Кажется, он еще таблетки дал, не помню уже.
По пути к штабу я почувствовал – кордиамин действует, «машина активизируется». Вползти на третий этаж удалось без перекуров. И помощник сказал, что я уже не так похож на труп сержанта.
Потянулись из штаба офицеры. Мне полагалось стоять у двери и провожать их отданием чести. Но правая рука, уколотая Иглой, отказалась подниматься! Согнуть ее в локте я мог, а задрать к фуражке – никак. До плеча удавалось донести ладонь, максимум. Офицеры шли мимо, кто-то говорил мне «до свидания», с кем-то мы просто обменивались кивками и полуулыбками, затем я обозначал рукой движение вверх… Офицер, уже не глядя, машинально мне козырял и исчезал за дверью.
Помощник сбежал в туалет и там умирал от хохота.
Есть такой чисто солдатский фокус. С пилоткой его показывать не очень удобно, а когда ты в шапке или фуражке, получается легко. Идет тебе навстречу офицер, которого ты не жалуешь, но приветствовать – обязан. Руки взлетают к вискам. Офицер отдает честь. А ты хватаешь свой головной убор и учтиво его приподнимаешь.
Но я-то не хотел ни над кем издеваться! В тот день.
Последним уходил полкан. Ну, думаю, всё. Сейчас с ним распрощаюсь и так засмеюсь… До икоты. Устал сдерживаться.
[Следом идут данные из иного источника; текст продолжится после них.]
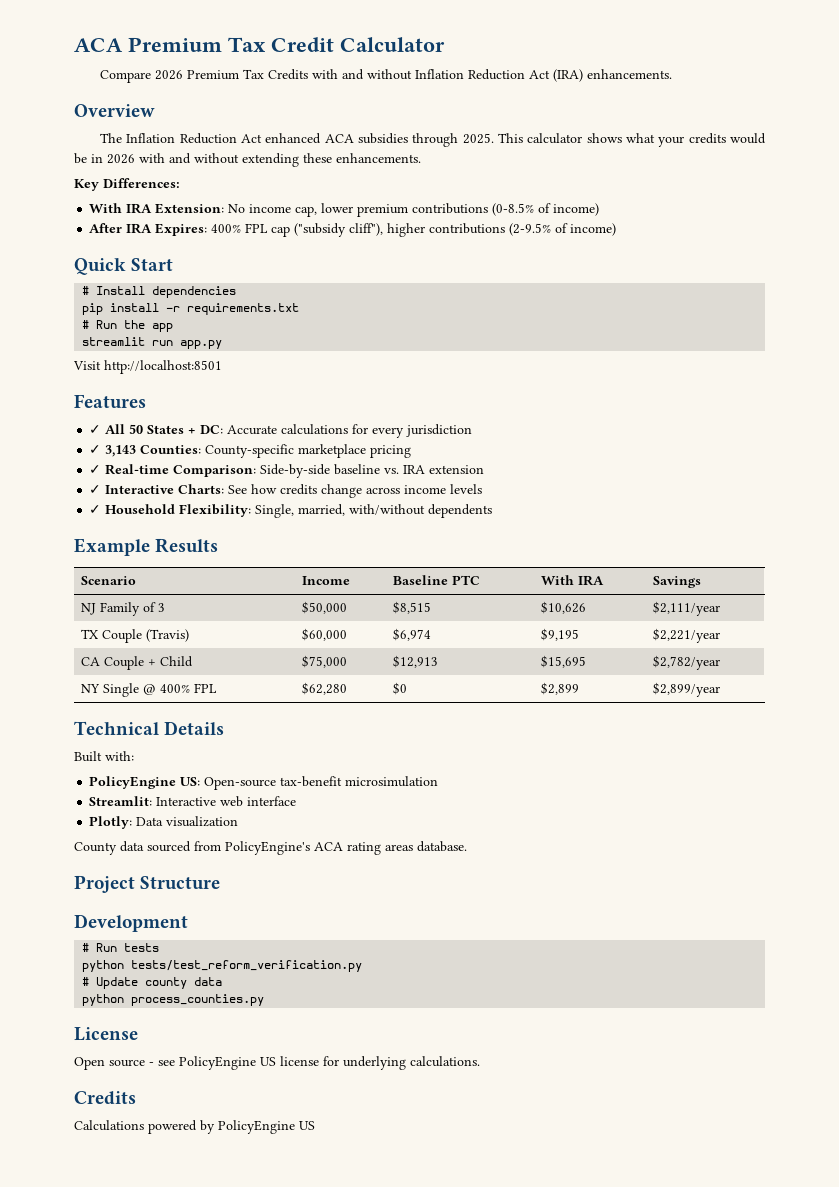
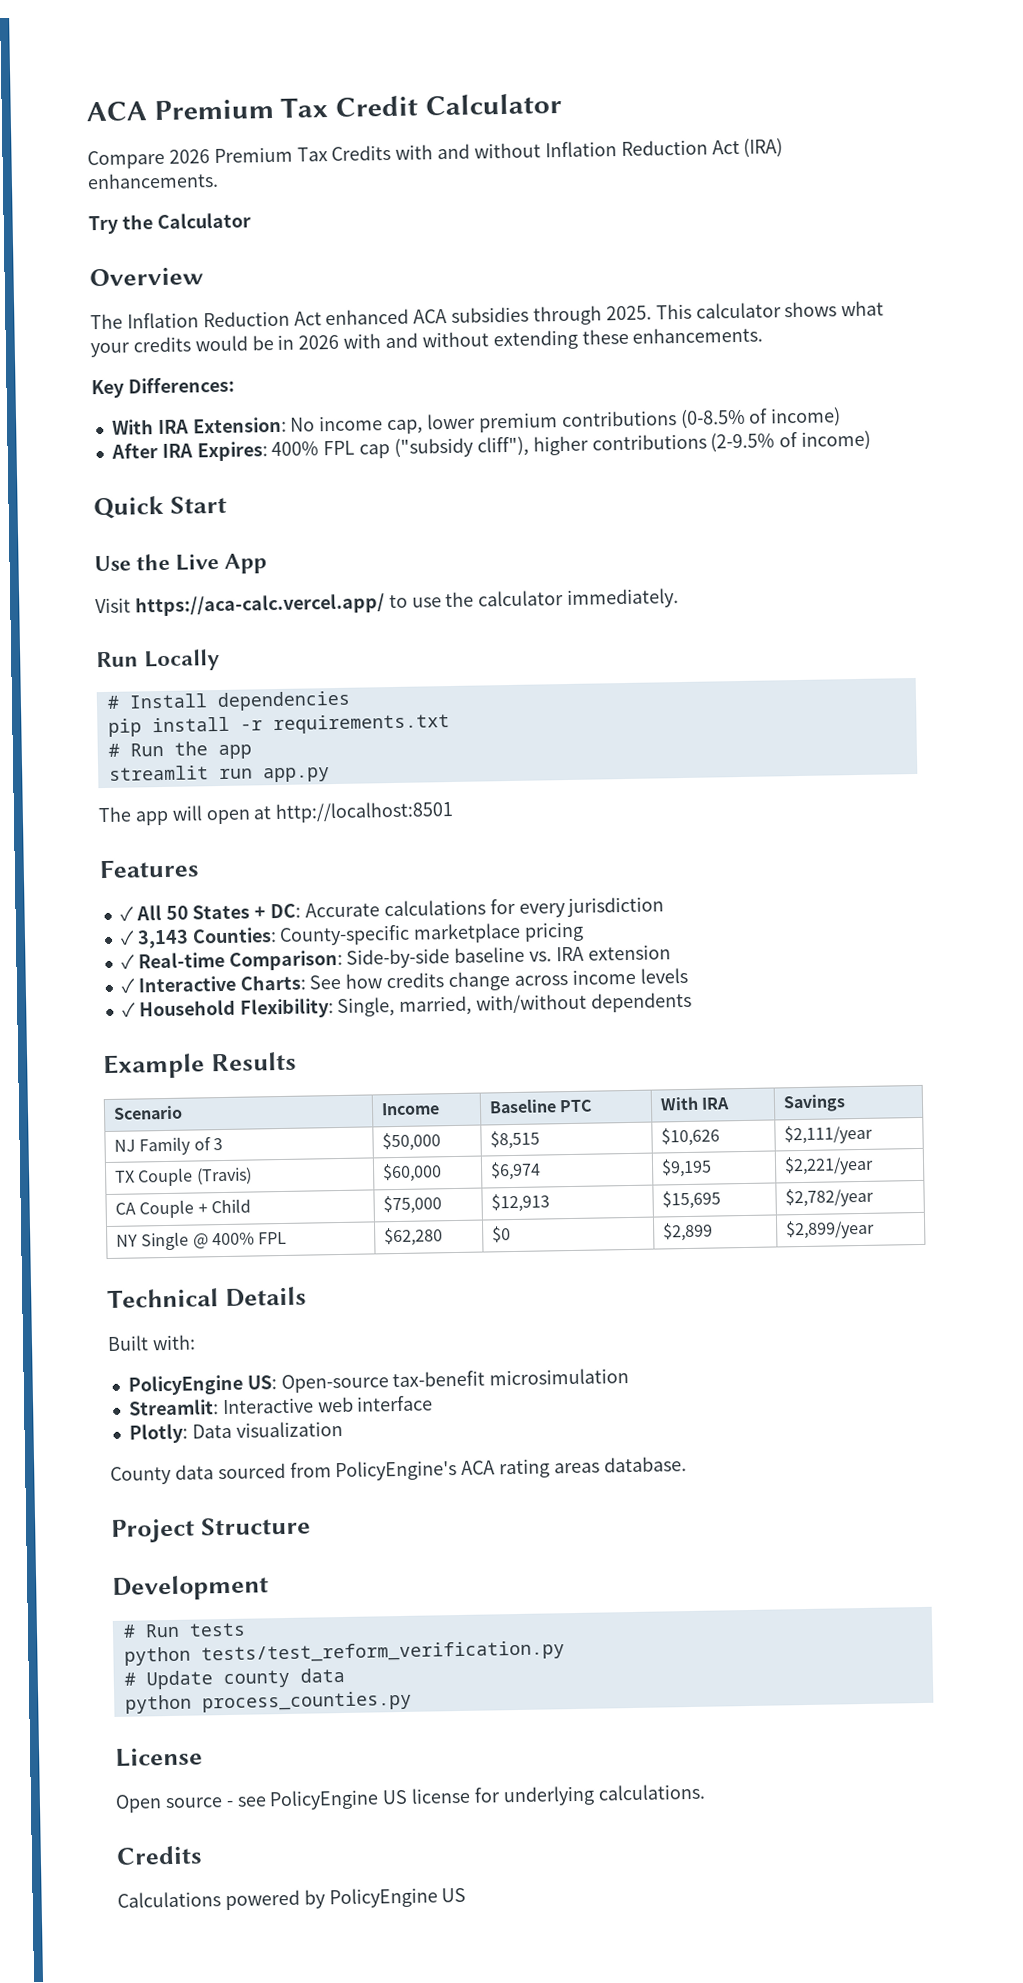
+ Try the Calculator
+ Use the Live App
+ Visit https://aca-calc.vercel.app/ to use the calculator immediately.
+ Run Locally
- Visit http://localhost:8501
+ The app will open at http://localhost:8501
– Всего доброго, товарищ полковник.
– Угу.
Руку вверх. Полкан козыряет мне. Почти выходит за дверь. И вдруг сдает назад. Увидел.
– Сержант, это как понимать?! – спрашивает он.
Полкан знал нас, как облупленных, и ничего хорошего от такого, с позволения сказать, личного состава, не ждал. Ежедневно он ставил бригаде диагноз: «Служба войск несется архискверно!». Как говорил один персонаж Александра Покровского, флотский офицер: «Матроса куда ни поцелуй, всюду жопа!». Самоходчики из кадрированной бригады БМ, они тоже… Матросы патентованные. Целовать не надо, и так все понятно.
– Виноват, товарищ полковник, у меня рука не гнется.
– Почему?!
Я в двух словах объяснил, ничего не приукрашивая.
– И ты вернулся на пост… – буркнул полкан. – Ну-ну. Ну, до свидания!
Как легко быть героем, когда вокруг раздолбаи, и сам ты раздолбай.